1) I believed we are comparing bet exports and imports year to year between 2014 and 2015. I can understand that there is a slowdown of output/exports in the month of July, 2015 compared to last year's July, 2014.  Why should there be such a big jump in imports between JUly 2015 and last year's July ?

2) I thought abt the currency effect too,... BUT : if the RM weakens against the USD, the end result would be us getting higher RM figures. The higher RM figures would be reflected in both the import and export numbers, if they ARE to be denominated in the RM. If both go up together, the ratio would still be the same, since mathematically, the numerator and the denominator are rising together.

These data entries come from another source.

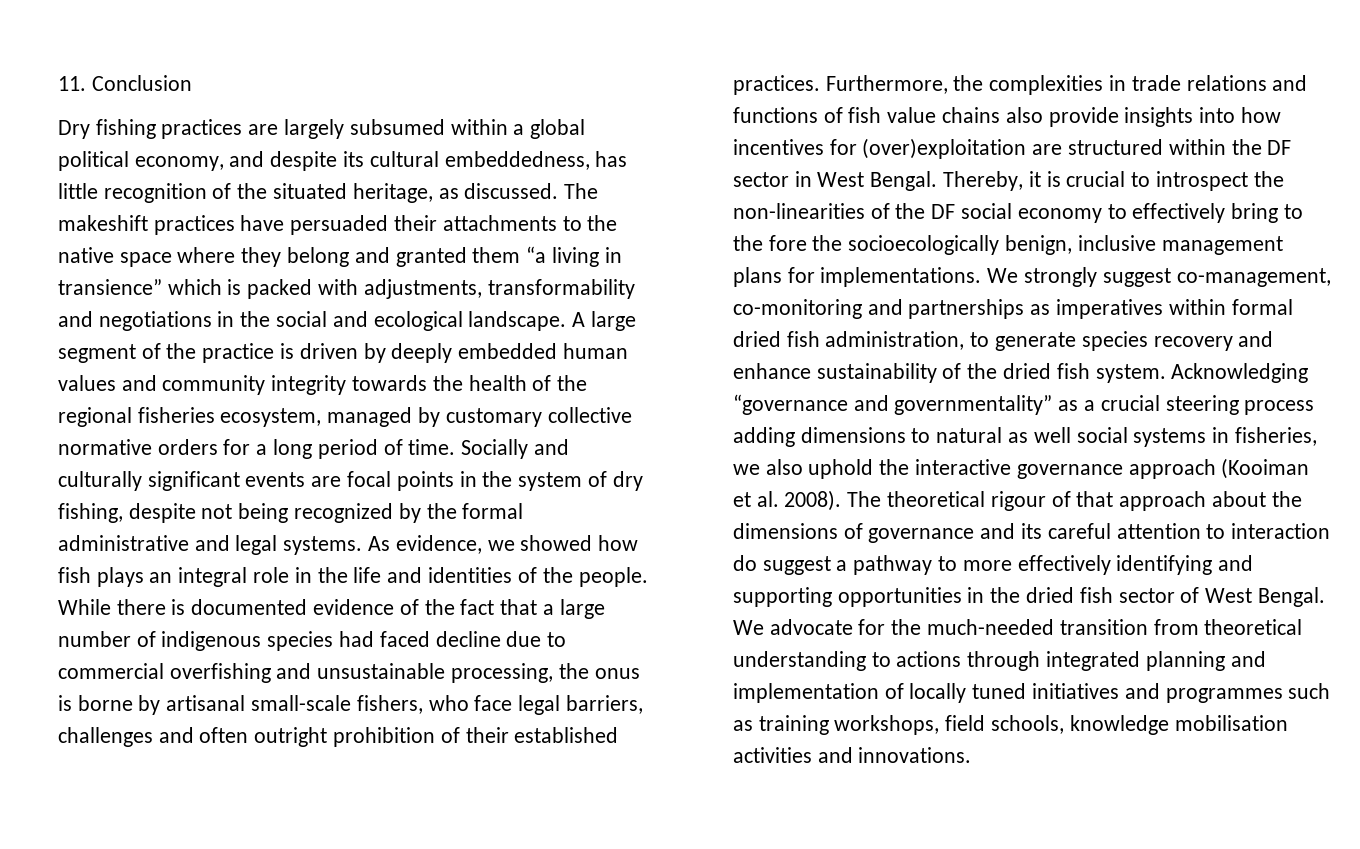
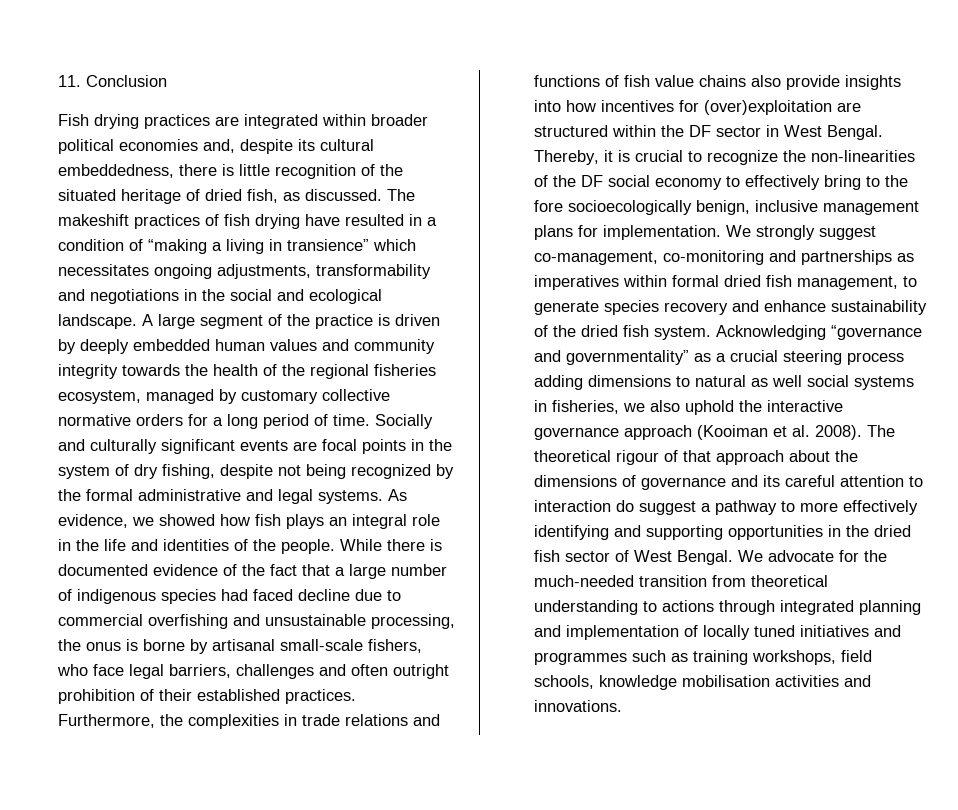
- Dry fishing practices are largely subsumed within a global political economy, and despite its cultural embeddedness, has little recognition of the situated heritage, as discussed.
+ Fish drying practices are integrated within broader political economies and, despite its cultural embeddedness, there is little recognition of the situated heritage of dried fish, as discussed.
- The makeshift practices have persuaded their attachments to the native space where they belong and granted them “a living in transience” which is packed with adjustments, transformability and negotiations in the social and ecological landscape.
+ The makeshift practices of fish drying have resulted in a condition of “making a living in transience” which necessitates ongoing adjustments, transformability and negotiations in the social and ecological landscape.
- Thereby, it is crucial to introspect the non-linearities of the DF social economy to effectively bring to the fore the socioecologically benign, inclusive management plans for implementations.
+ Thereby, it is crucial to recognize the non-linearities of the DF social economy to effectively bring to the fore socioecologically benign, inclusive management plans for implementation.
- We strongly suggest co-management, co-monitoring and partnerships as imperatives within formal dried fish administration, to generate species recovery and enhance sustainability of the dried fish system.
+ We strongly suggest co-management, co-monitoring and partnerships as imperatives within formal dried fish management, to generate species recovery and enhance sustainability of the dried fish system.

It is the ratio,.. well, for me now, that I am more interested in.

I believed the original figure used for computation of importations, exportations, current account calculations and a host of other national economics stats are in the USD.

3) I suspect those strong import figures are because of companies reporting higher amount of RM used to pay for raw materials, and other imported items because the weakened RM vs the USD. The imported items are mostly quoted in the USD, and to a smaller extent in other currencies too,... mostly, for which we have also weakened against.

I suspect we do not import much from countries whose currencies that we have appreciated against.

A lower trade surplus IN THIS ENVIRONMENT is a big concern,... giving rise to a situation called more bad news against presently available bad news. If we are forward-looking, the RM will weaken further, even before the Aug numbers emerge.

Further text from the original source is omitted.